Sometimes you’ll put up a good fight and lose.
Sometimes you’ll hold on really hard
and realize there is no choice but to let go.
Acceptance is a small, quiet room.”
–Cheryl Strayed

Sometimes I feel that I am dealing with more than a human soul should have to bear. I grasp in the darkness for a light at the end of the tunnel. Sometimes I fumble madly, overcome by fear. I think, how can a body withstand this?

But there is light in my days. There is light that I haven’t yet come to terms with. A fleeting glimmer that I wonder, at moments — Is it real? Sometimes, in the warmth of it, I stop and actually ask out loud, “Am I dreaming?” The reality of something beautiful contrasted against the pain is almost too much. Like sitting in a dark room for years and then being suddenly cast out into the harsh light of noonday, a cloudless sky, the brightest fire of the sun.

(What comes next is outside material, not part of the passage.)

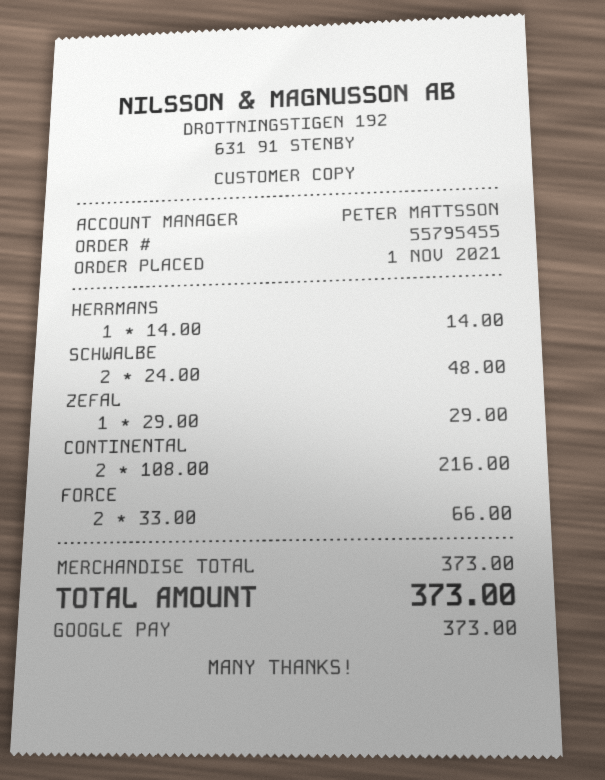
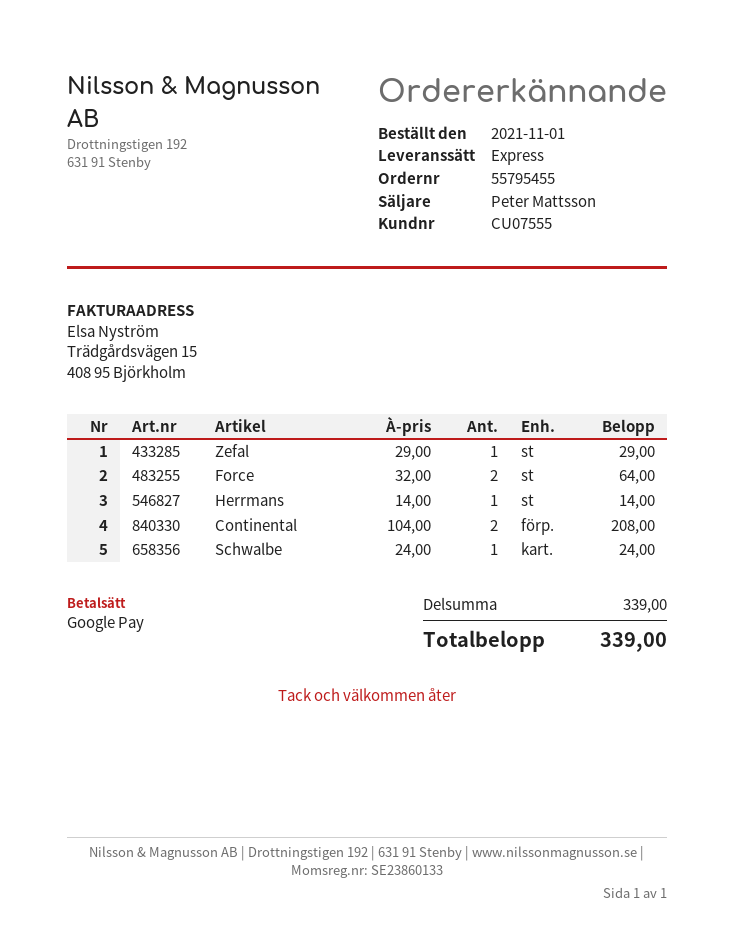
SCHWALBE: 2 x 24.00 = 48.00 -> 1 x 24.00 = 24.00
CONTINENTAL: 2 x 108.00 = 216.00 -> 2 x 104.00 = 208.00
FORCE: 2 x 33.00 = 66.00 -> 2 x 32.00 = 64.00
subtotal: 373.00 -> 339.00
total: 373.00 -> 339.00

I turn toward faith. I shut my ego down and ask the divine to fill my spirit. I become an empty vessel, begging to be filled. I pray: Lord take away my fear and replace it with courage. Lord, take away my anger and replace it with kindness. Lord, take away my frustration and replace it with patience. Lord, take away my hurt and replace it with peace.

These are my prayers — whispered over and over to God. I know that these pains that I feel are messengers. I listen to them. I beg that the Universe turns them to sweetness. I can’t do it on my own. That’s the one thing that I am certain of. My God hasn’t failed me yet and I know that He won’t fail me now.

When I feel like I can’t go on any further, I turn to my breathing. Just take one breath and then another. If I can do that, I can keep going. And I do. And I will.